The background description provided herein is for the purpose of generally presenting the context of the disclosure. Work of the presently named inventors, to the extent it is described in this background section, as well as aspects of the description that may not otherwise qualify as prior art at the time of filing, are neither expressly nor impliedly admitted as prior art against the present disclosure.
Applications involving signal processing such as modern communication systems require high accuracy (e.g. 12-14 bit) and high speed (e.g. above 100 Megahertz) digital-to-analog converters (DACs). Complementary DACs convert digital signals (e.g. binary code) into analog signals (e.g. electrical voltage or current).
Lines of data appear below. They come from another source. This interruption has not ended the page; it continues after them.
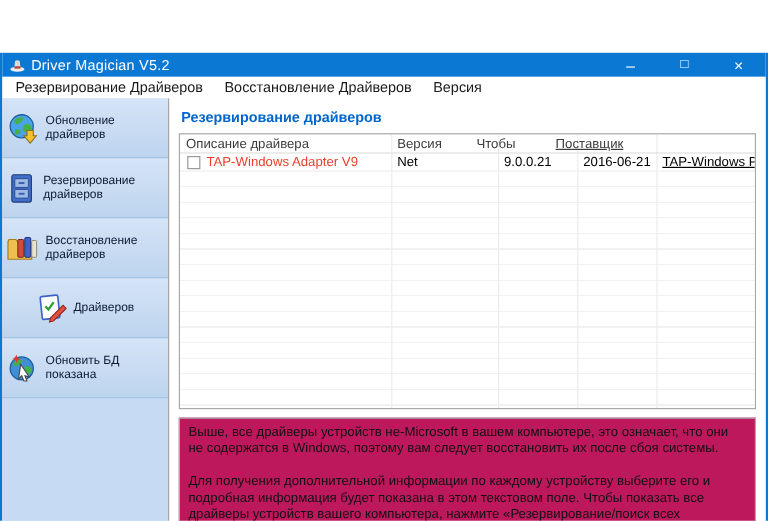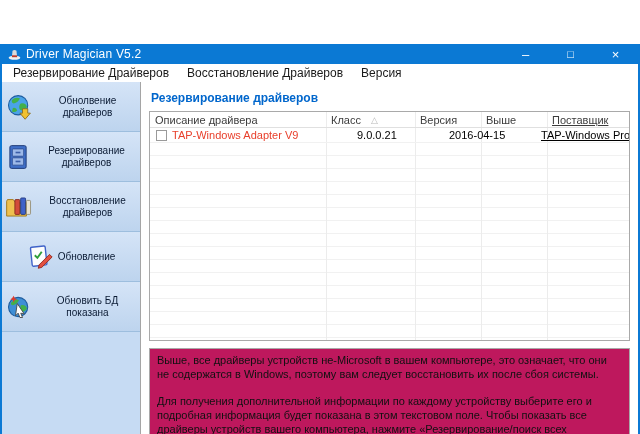--- a/index.html
+++ b/index.html
@@ -30,7 +30,7 @@
   .side-item { height:50px; flex:0 0 50px; display:flex; align-items:center; justify-content:center;
                gap:5px; padding:0 3px; border-bottom:1px solid #9dbede;
                background:linear-gradient(#d5e4f7, #bdd4ee); font-size:10px; color:#0a1a33;
-               text-align:center; line-height:1.15; }
+               text-align:left; line-height:1.15; }
   .side-item .icn { flex:0 0 auto; display:flex; }
   .side-filler { flex:1; background:#c6dbf3; }
 

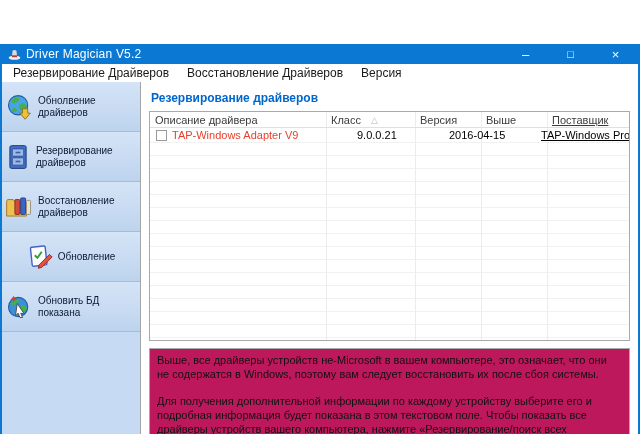--- a/index.html
+++ b/index.html
@@ -184,10 +184,6 @@
           <div class="cell c1">
             <span>Описание драйвера</span>
           </div>
-          <div class="cell c2">
-            <span>Класс</span>
-            <span class="sort-glyph">△</span>
-          </div>
           <div class="cell c3">
             <span>Версия</span>
           </div>

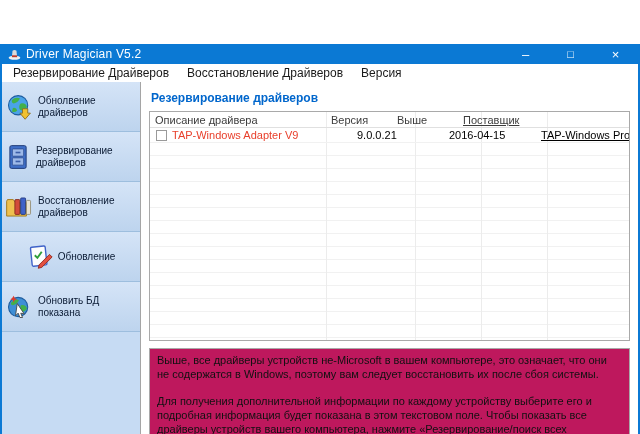--- a/index.html
+++ b/index.html
@@ -188,7 +188,7 @@
             <span>Версия</span>
           </div>
           <div class="cell c4">
-            <span>Выше</span>
+            <span>Чтобы</span>
           </div>
           <div class="cell c5">
             <span>Поставщик</span>

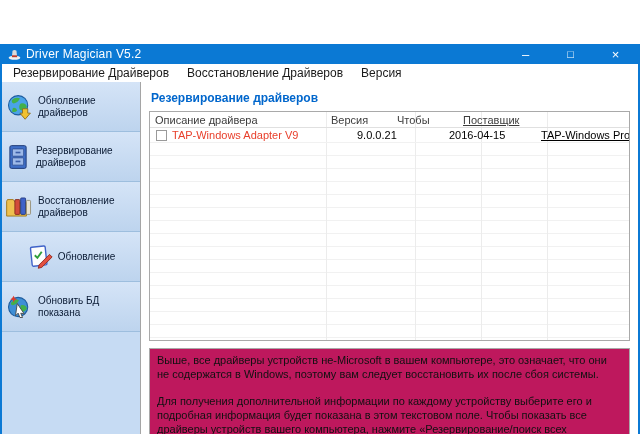--- a/index.html
+++ b/index.html
@@ -48,7 +48,7 @@
   .t-header .cell { display:flex; align-items:center; padding-left:5px; white-space:nowrap; overflow:hidden;text-align:right; }
   .sort-glyph { color:#b9b9b9; font-size:9px; margin-left:10px; }
   .t-row { height:15px; flex:0 0 15px; display:flex; font-size:11px; border-bottom:1px solid #f1f1f1;
-           position:relative;gap:26px; }
+           position:relative; }
   .t-row .cell { display:flex; align-items:center; padding-left:5px; white-space:nowrap; overflow:hidden; }
   .red-text { color:#e8402c; }
   .checkbox { width:11px; height:11px; border:1px solid #9a9a9a; background:#fff; margin:0 5px 0 1px; flex:0 0 auto; }

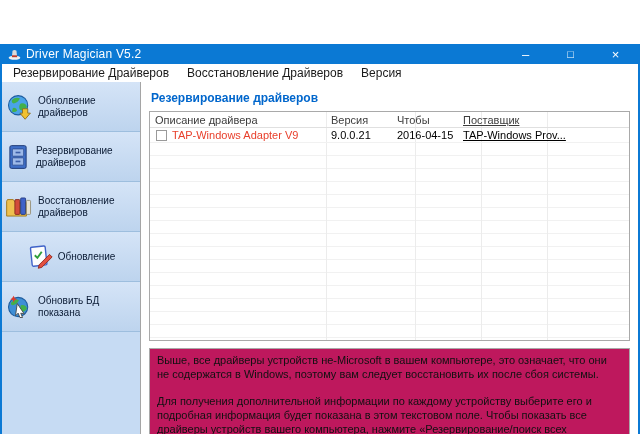--- a/index.html
+++ b/index.html
@@ -200,6 +200,7 @@
             <span class="checkbox"></span>
             <span class="red-text">TAP-Windows Adapter V9</span>
           </div>
+          <div class="cell c2">Net</div>
           <div class="cell c3">9.0.0.21</div>
           <div class="cell c4">2016-04-15</div>
           <div class="cell c5">TAP-Windows Prov...</div>

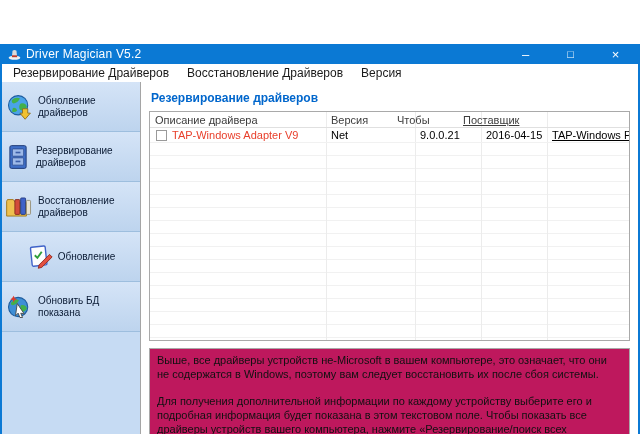--- a/index.html
+++ b/index.html
@@ -202,7 +202,7 @@
           </div>
           <div class="cell c2">Net</div>
           <div class="cell c3">9.0.0.21</div>
-          <div class="cell c4">2016-04-15</div>
+          <div class="cell c4">2016-06-21</div>
           <div class="cell c5">TAP-Windows Prov...</div>
         </div>
 

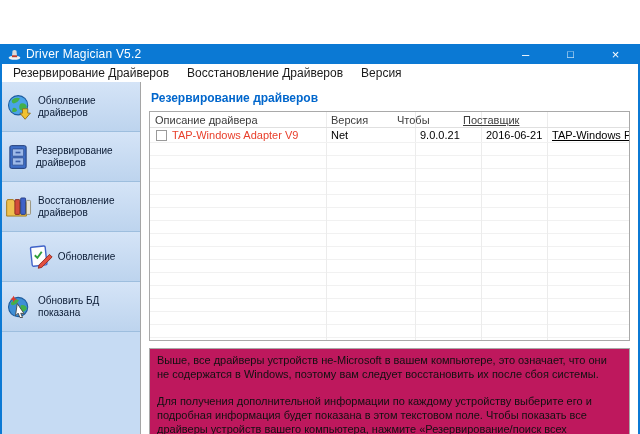--- a/index.html
+++ b/index.html
@@ -151,7 +151,7 @@
             <path d="M14 24 L26 12 L29 15 L17 27 L13 28 Z" fill="#e25040" stroke="#8c2418" stroke-width="1"></path>
           </svg>
         </span>
-        <span>Обновление</span>
+        <span>Драйверов</span>
       </div>
 
       <div class="side-item">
Referring now to FIG. 1, an exemplary “current-steering” DAC 10 is shown to include a segmentation module 12, a row/column (R/C) address generating module 14, a binary-thermometer (B/T) row decoder 16, a B/T column decoder 18, a R/C selection module 20, latches and switches matrix module 22, and a current matrix module 24. The DAC 10 converts a binary input word including n bits (e.g. 14 bits) into a corresponding analog signal. The segmentation module 12 receives the binary input word and divides the binary input into b least significant bits (LSBs) and n-b, or m most significant bits (MSBs).
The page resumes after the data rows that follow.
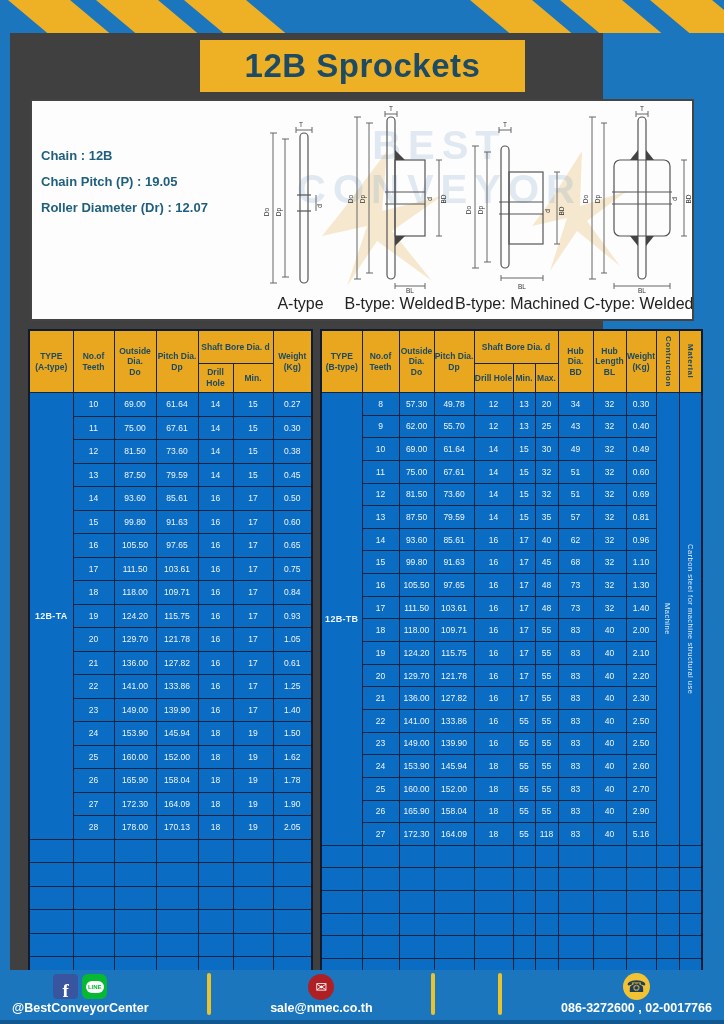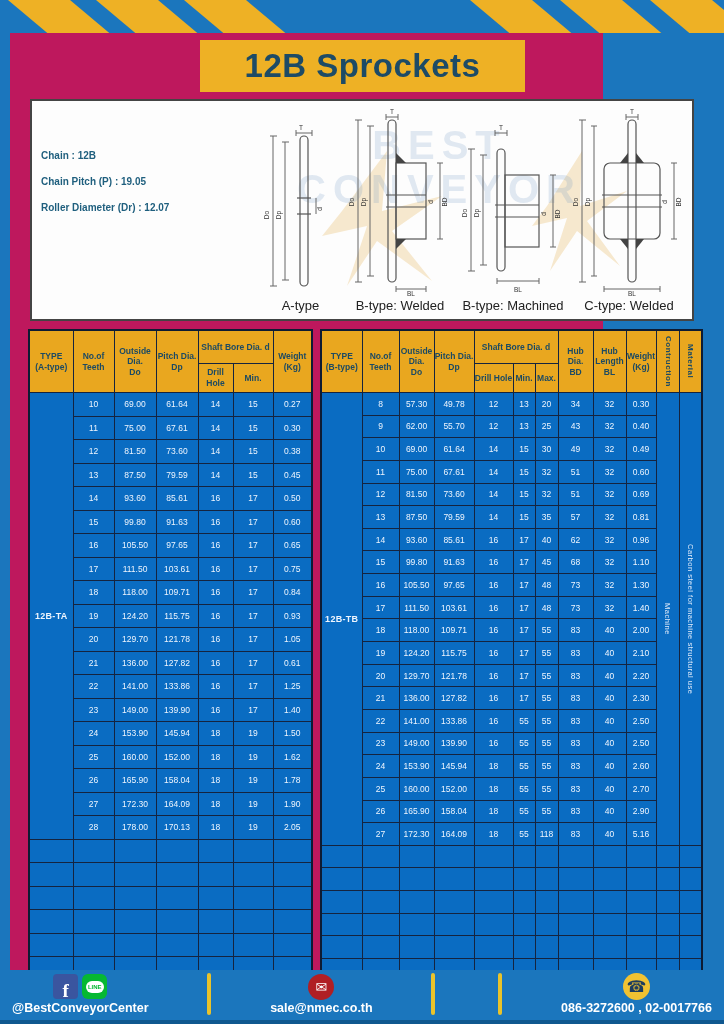--- a/index.html
+++ b/index.html
@@ -11,7 +11,7 @@
   .stripe{position:absolute;top:0;width:62px;height:33px;background:#eeb125;transform:skewX(50deg);transform-origin:0 0;}
 
   
-  #sheet{position:absolute;left:10px;top:33px;width:593px;height:937px;background:#be185d;}
+  #sheet{position:absolute;left:10px;top:33px;width:593px;height:937px;background:#404040;}
 
   
   #banner{position:absolute;left:190px;top:7px;width:325px;height:52px;background:#eeb125;display:flex;align-items:center;justify-content:center;}

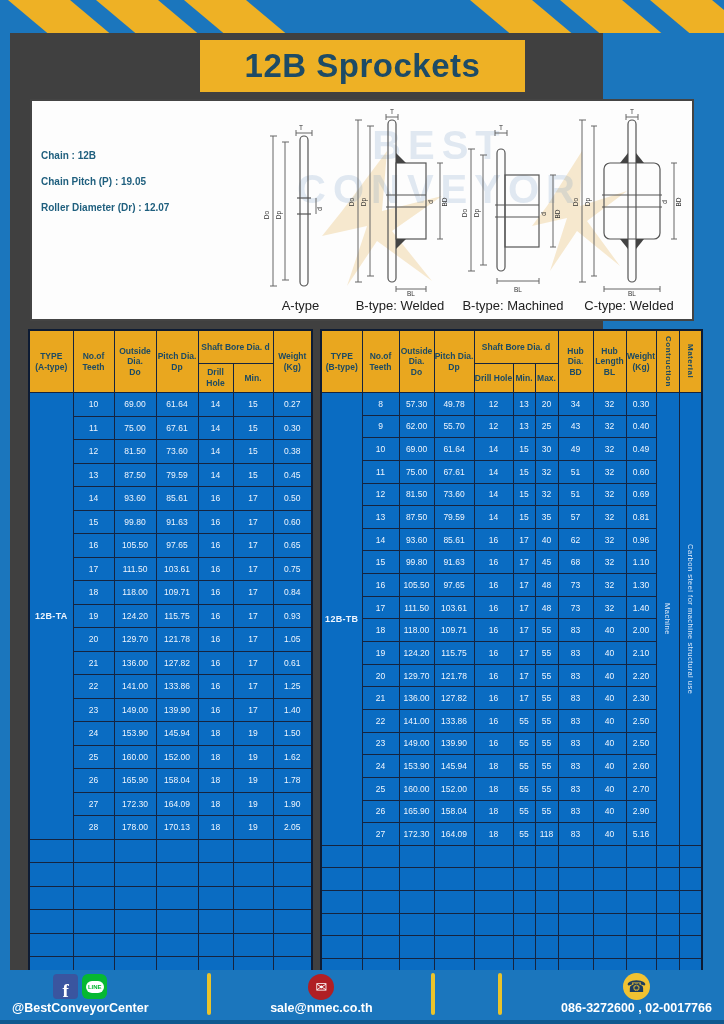--- a/index.html
+++ b/index.html
@@ -20,7 +20,7 @@
   
   #info-box{position:absolute;left:20px;top:66px;width:660px;height:218px;border:2px solid #444;background:#fdfdfd;overflow:hidden;}
   #specs{position:absolute;left:9px;top:42px;z-index:2;}
-  .spec-line{font-size:10px;font-weight:bold;color:#1f5f7e;line-height:26px;white-space:nowrap;}
+  .spec-line{font-size:13px;font-weight:bold;color:#1f5f7e;line-height:26px;white-space:nowrap;}
   #watermark{position:absolute;left:265px;top:22px;z-index:0;text-align:center;}
   .wm-line{font-size:40px;font-weight:bold;letter-spacing:7px;line-height:44px;color:rgba(110,150,195,0.20);}
   .wm-blob{position:absolute;z-index:0;opacity:0.45;}

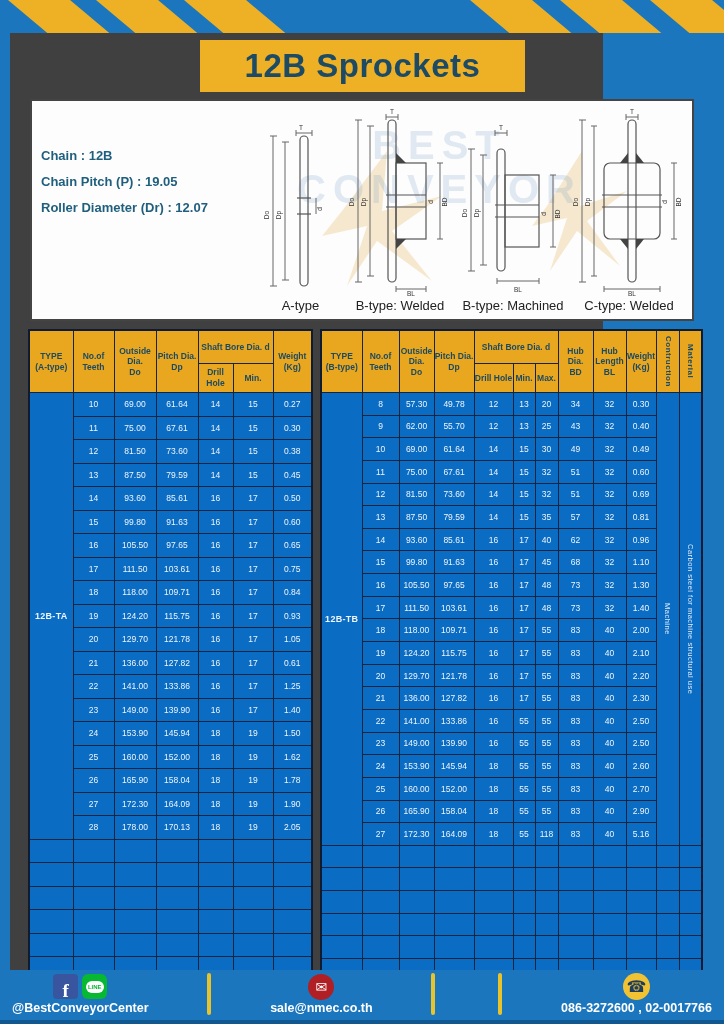--- a/index.html
+++ b/index.html
@@ -27,7 +27,7 @@
   #diagrams{position:absolute;left:226px;top:4px;right:4px;bottom:4px;display:flex;justify-content:space-between;align-items:flex-end;z-index:1;}
   .diag{display:flex;flex-direction:column;align-items:center;justify-content:flex-end;}
   .diag svg{display:block;}
-  .caption{font-size:13px;color:#222;margin-top:1px;padding-bottom:2px;white-space:nowrap;}
+  .caption{font-size:16px;color:#222;margin-top:1px;padding-bottom:2px;white-space:nowrap;}
   .dline{stroke:#666;stroke-width:1;fill:none;}
   .dpart{stroke:#555;stroke-width:1.2;fill:none;}
   .dweld{fill:#444;stroke:none;}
The row/column address generating module 14 generates row and column codes, or addresses, based on the MSBs. The B/T row decoder 16 and the B/T column decoder 18 thermometer decode the row and column codes, respectively. The R/C selection module 20 generates control signals based on the thermometer row codes and column codes received from the B/T row decoder 16 and the B/T column decoder 18, respectively. The control signals activate switches within the latches and switches matrix module 22. Each switch respectively controls a unary current source. Additionally, each switch is grouped to a latch (not shown) within the latches and switches matrix module 22. By coupling a latch to a corresponding switch, timing errors within the DAC 10 are minimized. Typically, the current sources are organized in a current matrix module 24 independent of the latches and switches matrix module 22.
FIG. 2 illustrates exemplary unary current sources I0, I1, I2, I3, and Im, referred to collectively as the current sources, of the DAC 10 where m=(2n−1) Each of the current sources generates a substantially constant current. Switches D0, D1, D2, D3, . . . , and Dm correspond to current sources I0, I1, I2, I3, . . . , and Im, respectively. The switches D0, D1, D2, D3, . . . , and Dm respectively receive control signals S0, S1, S2, S3, . . . , and Sm, referred to collectively as the control signals, that selectively drive the switches.